**** Data excerpts

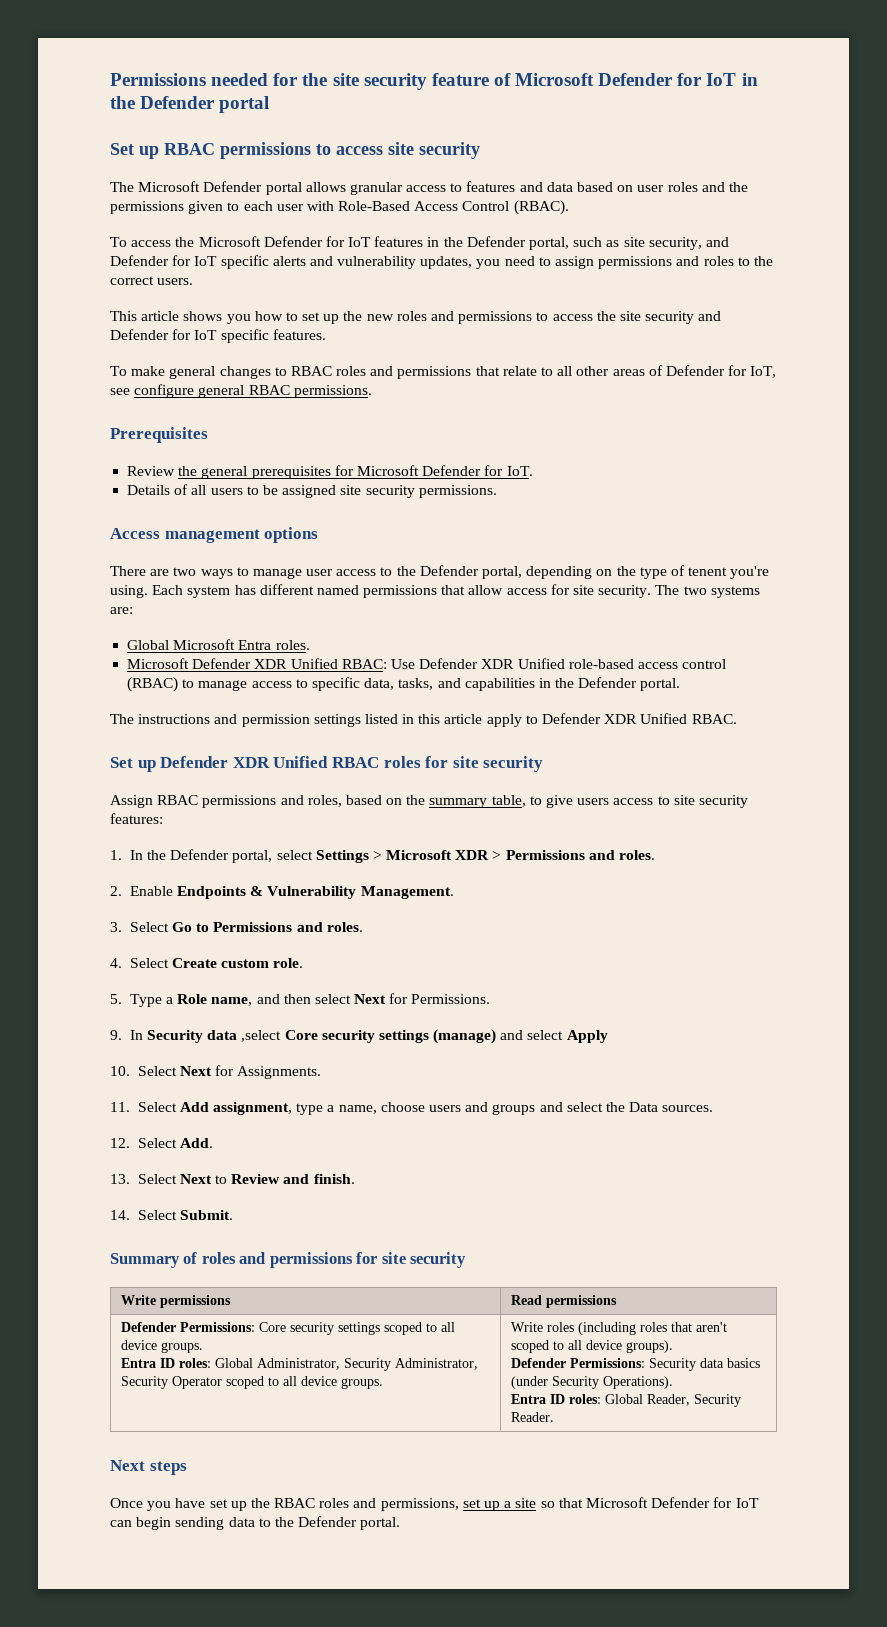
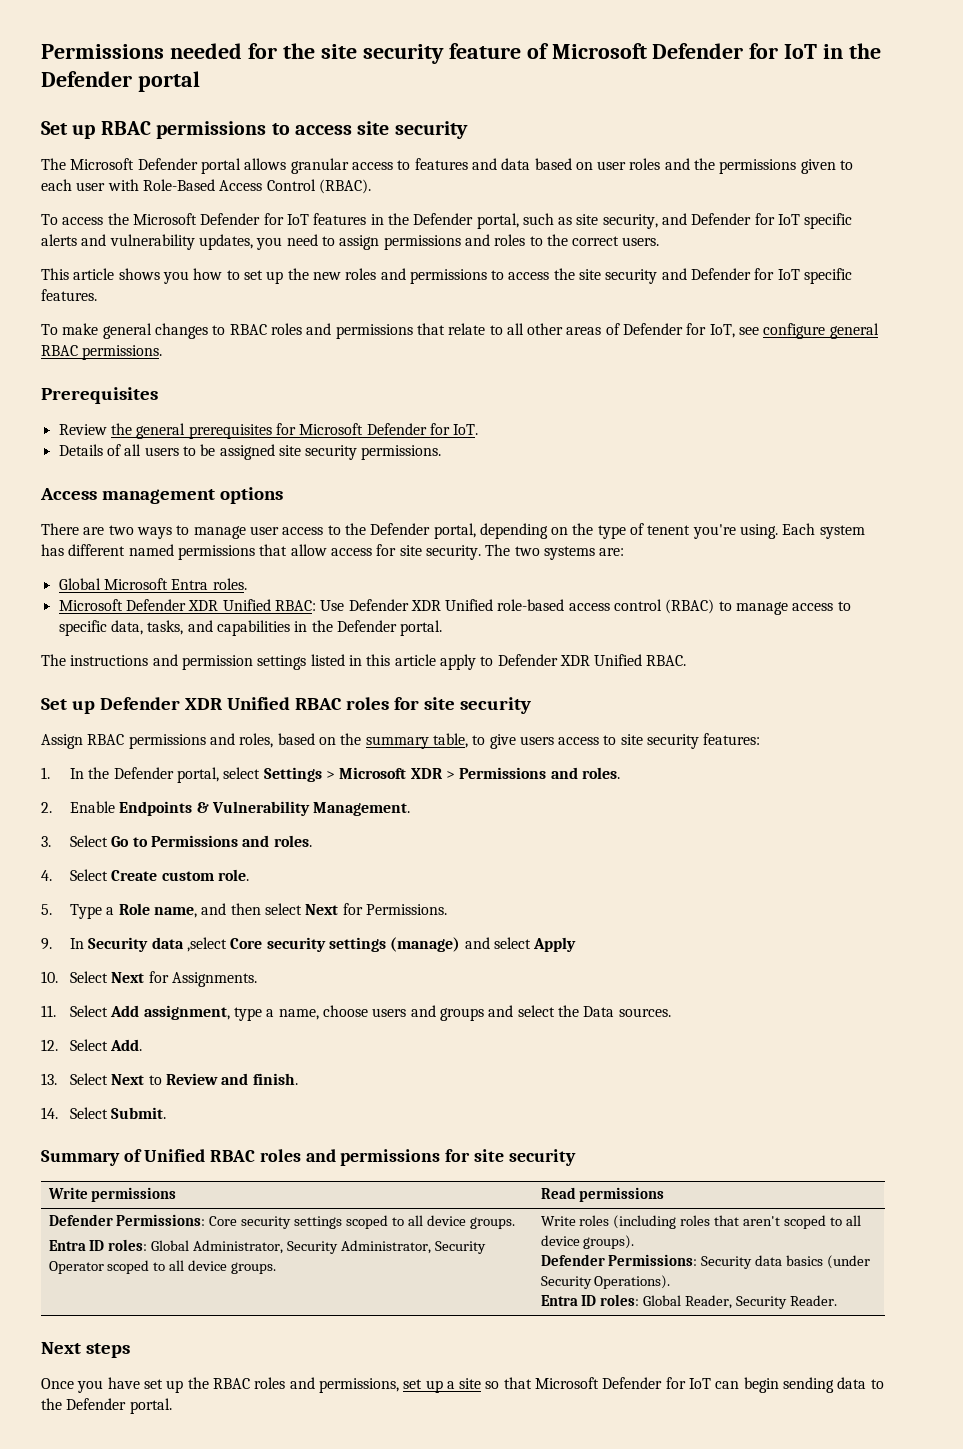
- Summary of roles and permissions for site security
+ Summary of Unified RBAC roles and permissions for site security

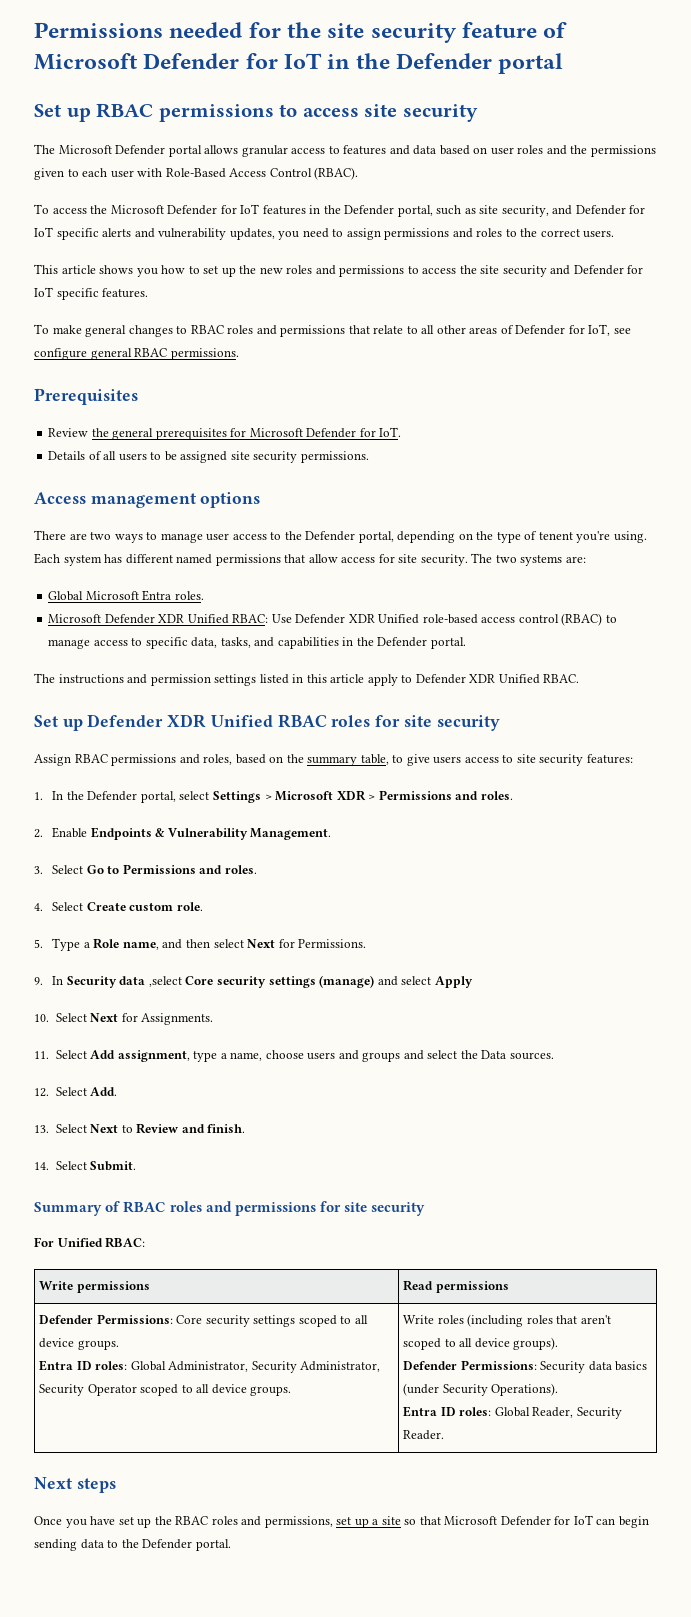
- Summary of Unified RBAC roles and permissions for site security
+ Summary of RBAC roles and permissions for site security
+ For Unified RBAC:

********
**** Data excerpts

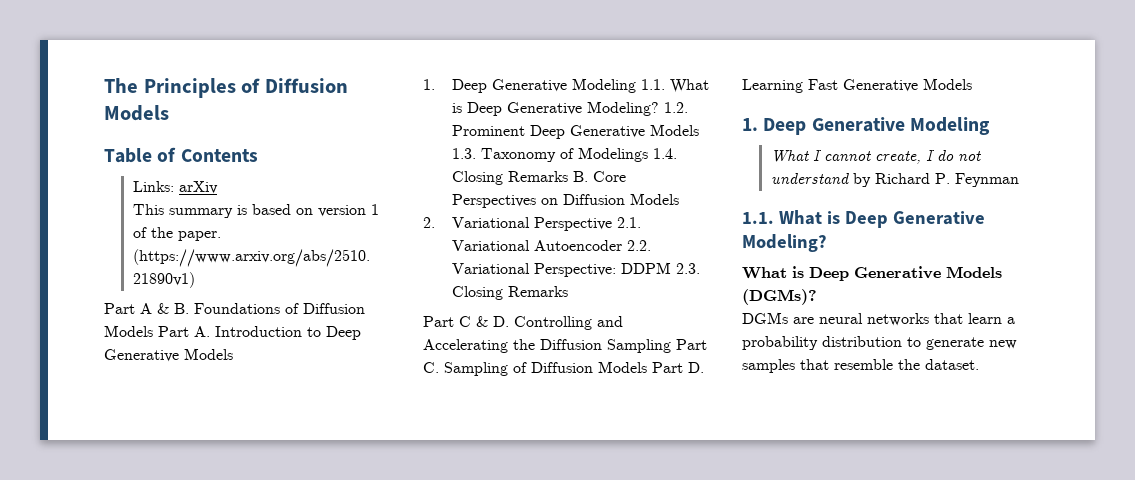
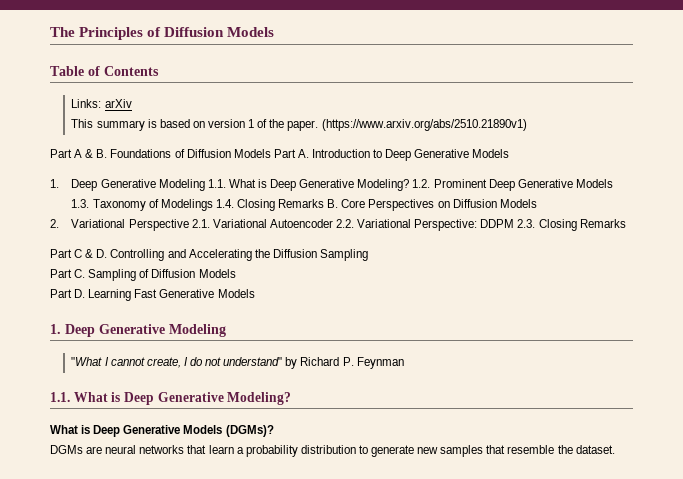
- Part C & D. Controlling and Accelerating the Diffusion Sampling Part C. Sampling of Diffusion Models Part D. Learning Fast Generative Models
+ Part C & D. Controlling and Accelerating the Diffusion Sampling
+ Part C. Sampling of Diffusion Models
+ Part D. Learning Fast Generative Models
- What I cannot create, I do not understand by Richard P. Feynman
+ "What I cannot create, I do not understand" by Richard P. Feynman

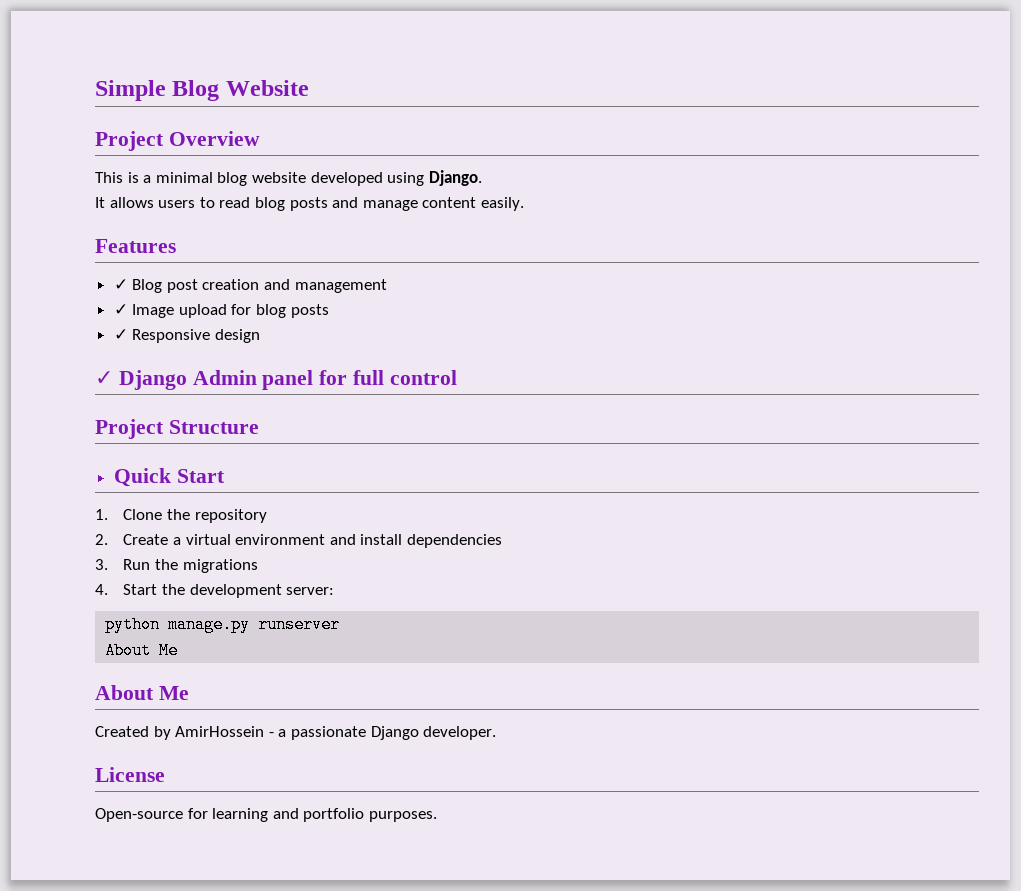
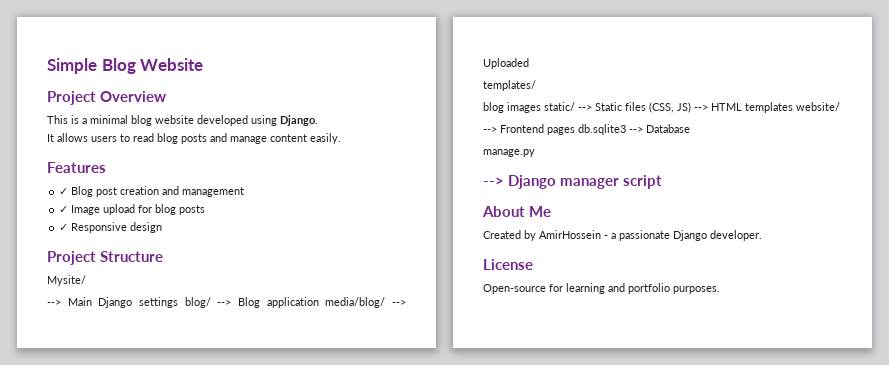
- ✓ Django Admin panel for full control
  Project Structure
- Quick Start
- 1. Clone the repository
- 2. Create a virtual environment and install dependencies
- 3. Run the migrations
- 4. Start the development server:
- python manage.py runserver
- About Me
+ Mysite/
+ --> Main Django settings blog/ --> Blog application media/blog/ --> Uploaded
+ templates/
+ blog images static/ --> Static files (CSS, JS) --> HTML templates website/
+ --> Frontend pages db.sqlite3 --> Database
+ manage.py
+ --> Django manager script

********
**** Data excerpts

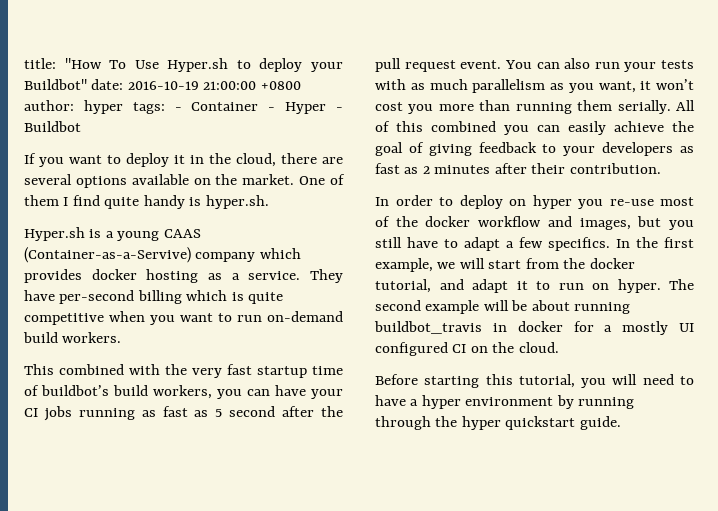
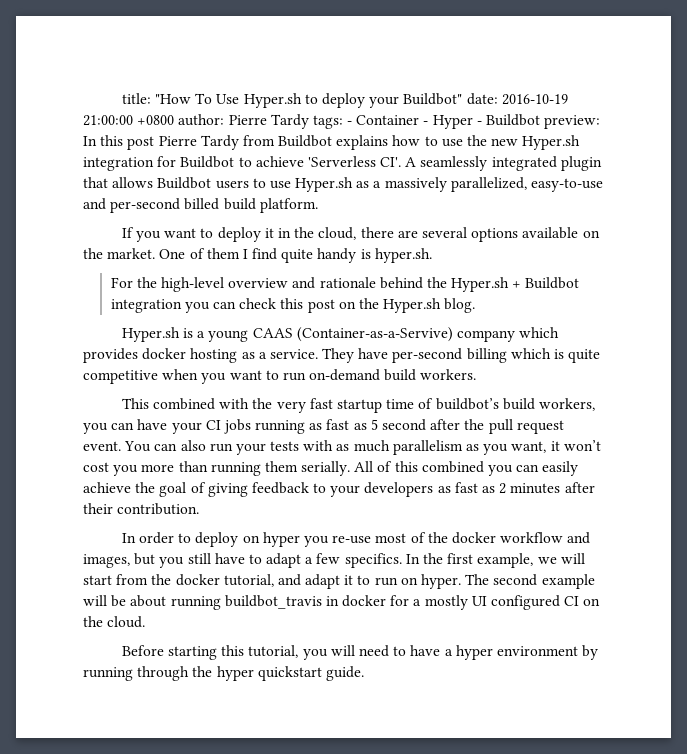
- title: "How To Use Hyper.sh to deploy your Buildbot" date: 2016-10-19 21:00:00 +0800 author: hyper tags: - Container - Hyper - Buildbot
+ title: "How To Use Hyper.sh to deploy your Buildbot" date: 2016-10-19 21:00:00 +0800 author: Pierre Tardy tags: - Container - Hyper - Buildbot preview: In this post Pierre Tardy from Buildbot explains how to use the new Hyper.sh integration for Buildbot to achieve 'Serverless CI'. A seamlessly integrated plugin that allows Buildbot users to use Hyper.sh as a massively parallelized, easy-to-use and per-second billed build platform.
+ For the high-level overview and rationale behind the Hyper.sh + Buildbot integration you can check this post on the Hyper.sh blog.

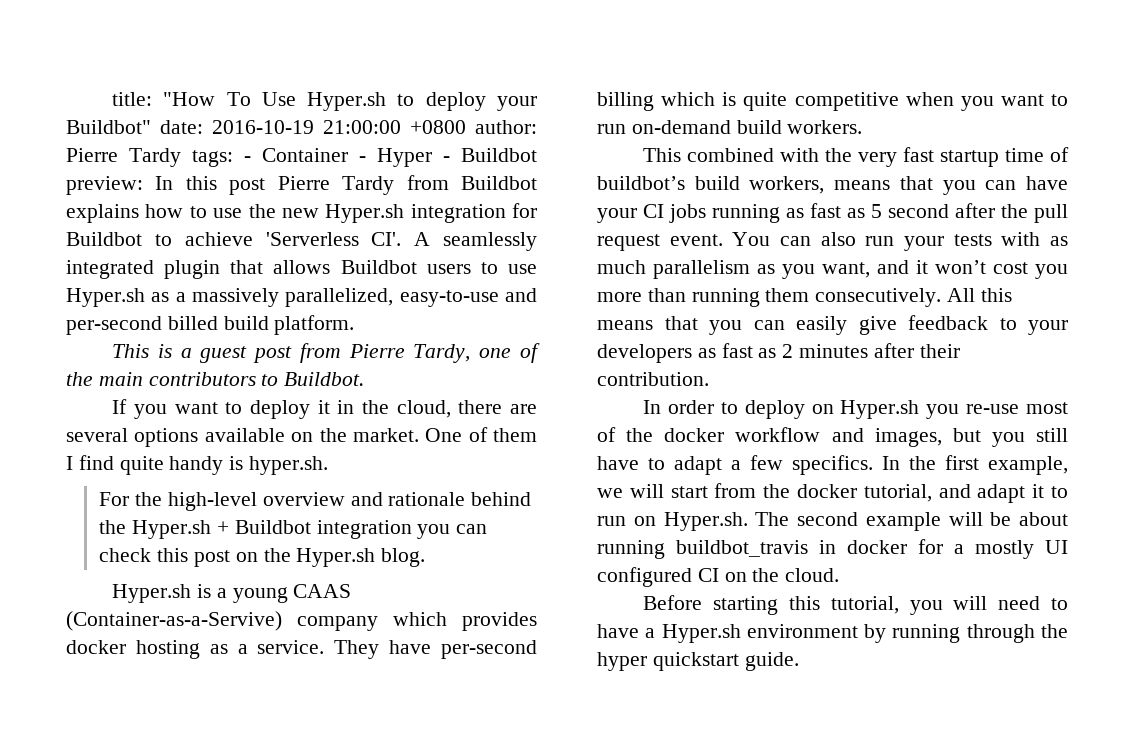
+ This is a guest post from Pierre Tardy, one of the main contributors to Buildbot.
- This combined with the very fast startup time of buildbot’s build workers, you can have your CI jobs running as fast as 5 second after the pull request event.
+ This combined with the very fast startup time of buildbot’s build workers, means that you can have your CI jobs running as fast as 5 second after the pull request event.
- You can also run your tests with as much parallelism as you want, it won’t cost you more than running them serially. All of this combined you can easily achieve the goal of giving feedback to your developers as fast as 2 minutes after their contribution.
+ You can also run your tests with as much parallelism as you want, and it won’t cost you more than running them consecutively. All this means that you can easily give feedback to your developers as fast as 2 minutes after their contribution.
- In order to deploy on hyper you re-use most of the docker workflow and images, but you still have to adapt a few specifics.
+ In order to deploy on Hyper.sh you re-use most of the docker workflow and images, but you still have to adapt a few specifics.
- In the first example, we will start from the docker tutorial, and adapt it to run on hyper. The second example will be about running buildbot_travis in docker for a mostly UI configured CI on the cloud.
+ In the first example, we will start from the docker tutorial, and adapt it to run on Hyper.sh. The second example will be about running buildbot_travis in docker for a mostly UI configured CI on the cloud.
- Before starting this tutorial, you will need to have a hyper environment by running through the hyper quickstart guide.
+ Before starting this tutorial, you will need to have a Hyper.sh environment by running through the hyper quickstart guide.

********

What the task requires - Both end lines included, restate word for word the lines above from the line with "build workers, means" to the line with "have a Hyper.sh", and nothing else.

Exercise output -
+ This combined with the very fast startup time of buildbot’s build workers, means that you can have your CI jobs running as fast as 5 second after the pull request event.
- You can also run your tests with as much parallelism as you want, it won’t cost you more than running them serially. All of this combined you can easily achieve the goal of giving feedback to your developers as fast as 2 minutes after their contribution.
+ You can also run your tests with as much parallelism as you want, and it won’t cost you more than running them consecutively. All this means that you can easily give feedback to your developers as fast as 2 minutes after their contribution.
- In order to deploy on hyper you re-use most of the docker workflow and images, but you still have to adapt a few specifics.
+ In order to deploy on Hyper.sh you re-use most of the docker workflow and images, but you still have to adapt a few specifics.
- In the first example, we will start from the docker tutorial, and adapt it to run on hyper. The second example will be about running buildbot_travis in docker for a mostly UI configured CI on the cloud.
+ In the first example, we will start from the docker tutorial, and adapt it to run on Hyper.sh. The second example will be about running buildbot_travis in docker for a mostly UI configured CI on the cloud.
- Before starting this tutorial, you will need to have a hyper environment by running through the hyper quickstart guide.
+ Before starting this tutorial, you will need to have a Hyper.sh environment by running through the hyper quickstart guide.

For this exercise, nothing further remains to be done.